** GIVEN INFORMATION **
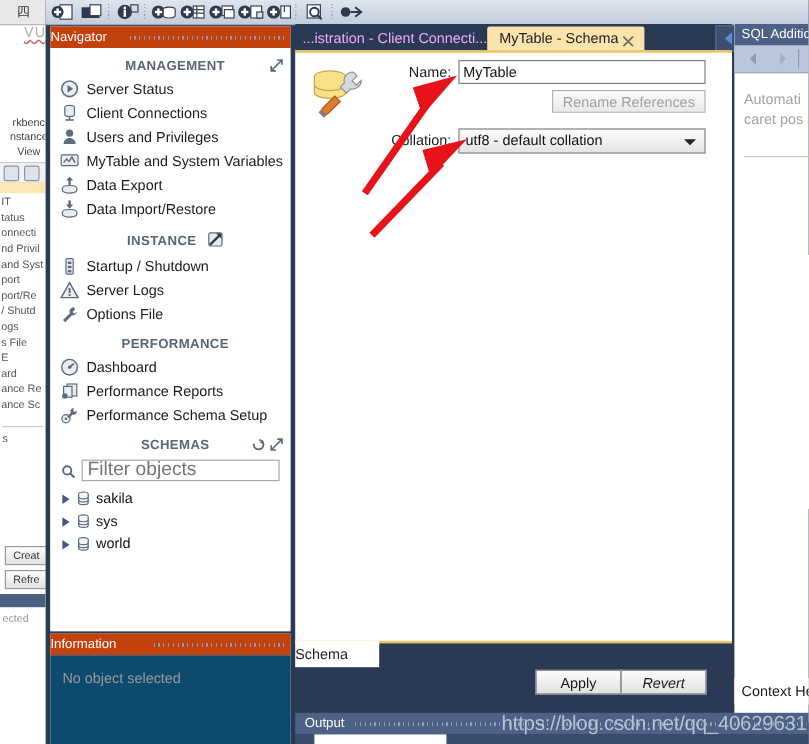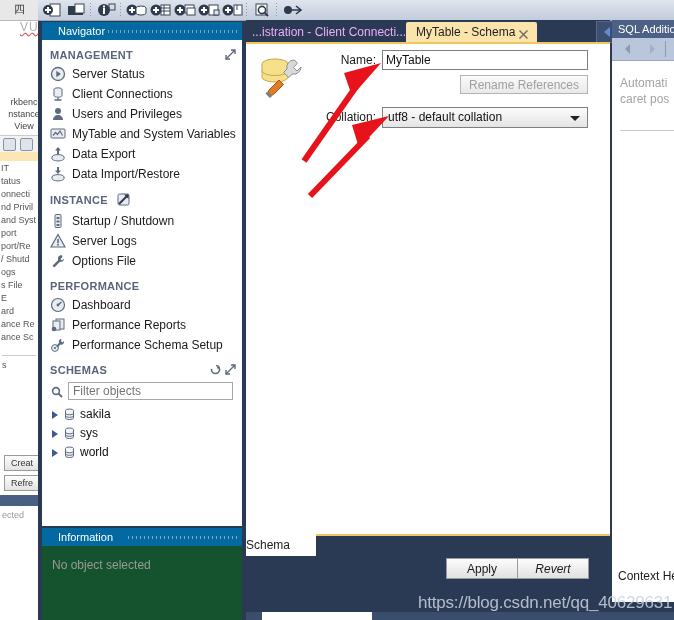--- a/index.html
+++ b/index.html
@@ -35,8 +35,8 @@
   #toolbar .tsep{position:absolute;top:3px;width:1px;height:14px;
     background:repeating-linear-gradient(#8e99ab 0 1px,transparent 1px 3px);}
   
-  .panel-title{height:18px;background:#0369a1;color:#ffffff;font-size:11px;
-    line-height:18px;padding-left:16px;position:relative;overflow:hidden;}
+  .panel-title{height:18px;background:#c2410c;color:#ffffff;font-size:11px;
+    line-height:18px;padding-left:0;position:relative;overflow:hidden;}
   .panel-title .dots{position:absolute;left:66px;right:4px;top:8px;height:3px;
     background:repeating-linear-gradient(90deg,#8ea0bc 0 1px,transparent 1px 4px);}
   .panel-title.info .dots{left:86px;}

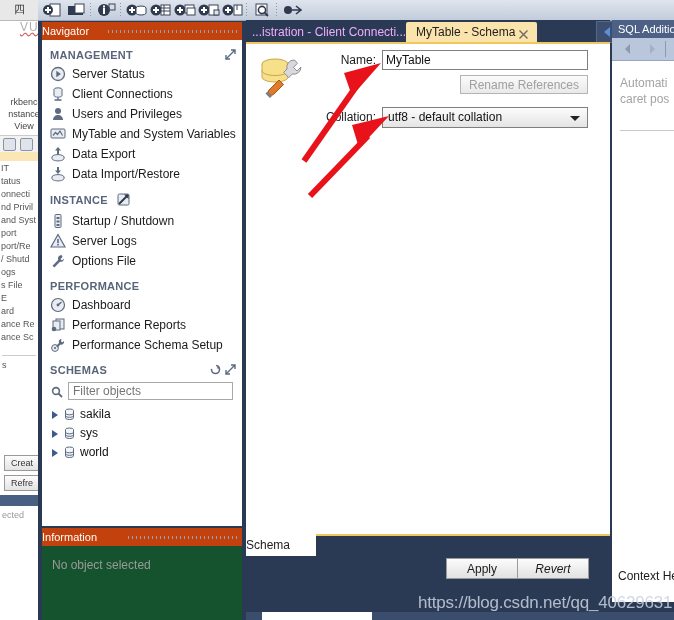--- a/index.html
+++ b/index.html
@@ -46,7 +46,7 @@
   #navigator{border:0;}
   #nav-body{position:absolute;left:0;top:18px;width:200px;height:486px;background:#fff;overflow:hidden;}
   .nav-group{font-size:11px;font-weight:bold;color:#59657a;letter-spacing:.3px;
-     padding:9px 0 3px 8px;position:relative;}
+     padding:9px 0 3px 8px;position:relative;text-align:center;}
   .nav-group .gbtn{position:absolute;right:6px;top:9px;width:11px;height:11px;}
   .nav-group .gbtn2{position:absolute;right:21px;top:9px;width:11px;height:11px;}
   .nav-item{height:20px;line-height:20px;font-size:12px;color:#1b1b1b;padding-left:30px;

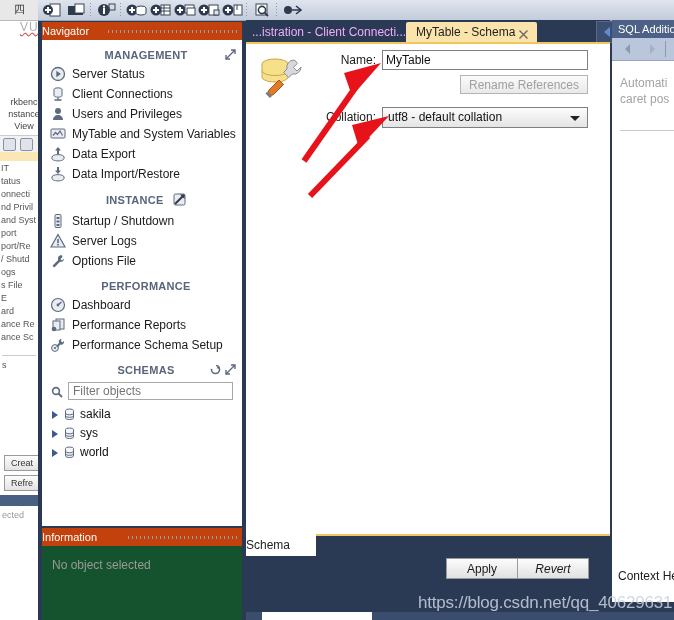--- a/index.html
+++ b/index.html
@@ -56,7 +56,7 @@
   #filter-row{position:relative;height:22px;margin:2px 0 2px 0;}
   #filter-row .magn{position:absolute;left:9px;top:5px;width:12px;height:12px;}
   #filter-input{position:absolute;left:26px;top:1px;width:165px;height:18px;
-     border:1px solid #a8a8a8;background:#fff;font-size:12px;color:#9a9a9a;
+     border:1px solid #a8a8a8;background:#fff;font-size:16px;color:#9a9a9a;
      padding:4px 4px;box-sizing:border-box;font-family:"Liberation Sans",sans-serif;}
   .schema-item{height:19px;line-height:19px;font-size:12px;color:#111;padding-left:38px;position:relative;cursor:default;}
   .schema-item .tri{position:absolute;left:10px;top:6px;width:0;height:0;

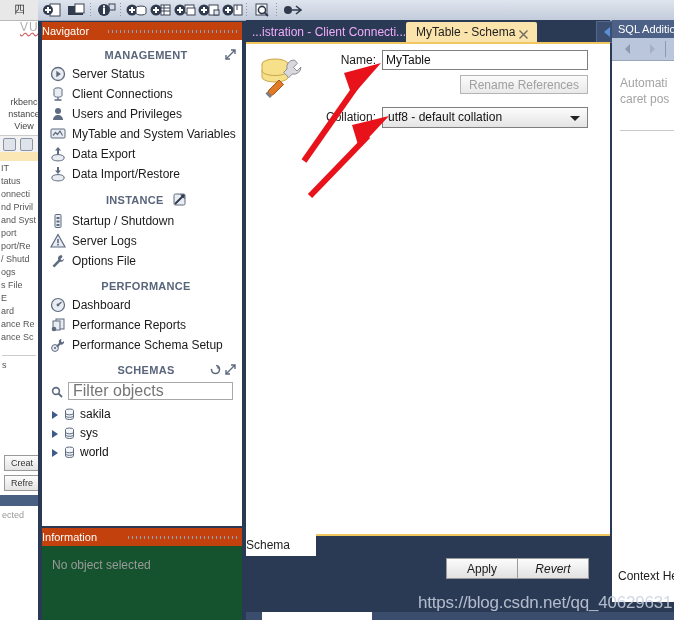--- a/index.html
+++ b/index.html
@@ -64,7 +64,7 @@
   .schema-item .db{position:absolute;left:21px;top:3px;width:13px;height:13px;}
   
   #information{position:absolute;left:4px;top:528px;width:200px;height:92px;background:#fff;}
-  #info-body{position:absolute;left:0;top:18px;width:200px;height:74px;background:#14532d;}
+  #info-body{position:absolute;left:0;top:18px;width:200px;height:74px;background:#0c4a6e;}
   #info-body .noobj{font-size:12px;color:#9a9a9a;padding:12px 0 0 10px;}
   
   #tabbar{position:absolute;left:208px;top:20px;width:364px;height:22px;background:#2b3a54;}

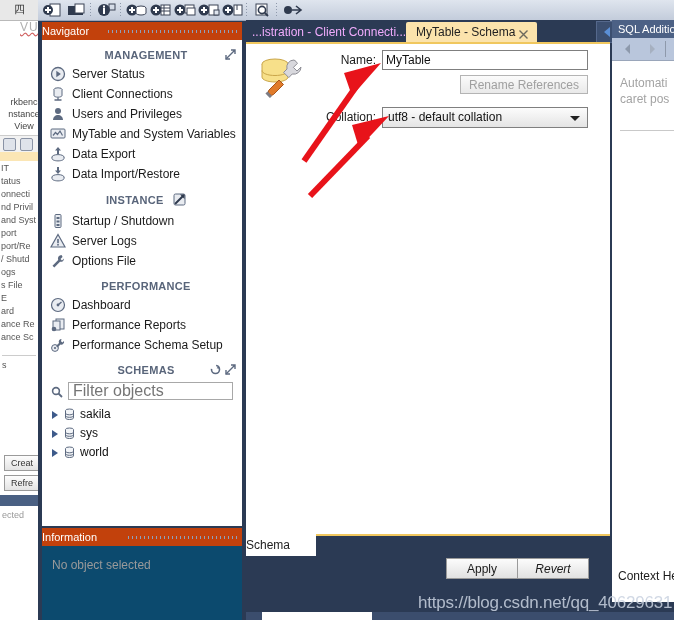--- a/index.html
+++ b/index.html
@@ -549,6 +549,10 @@
   </div>
   <div id="ctxhelp">Context Help</div>
 
+  <div id="outputbar">
+    <span class="lbl">Output</span>
+    <span class="dots"></span>
+  </div>
   <div id="outputbody">
     <span class="chip"></span>
   </div>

** DIRECTIONS **
Going through the material, count each line that carries the word "group", and output only that count.

** WRITTEN RESPONSE **
3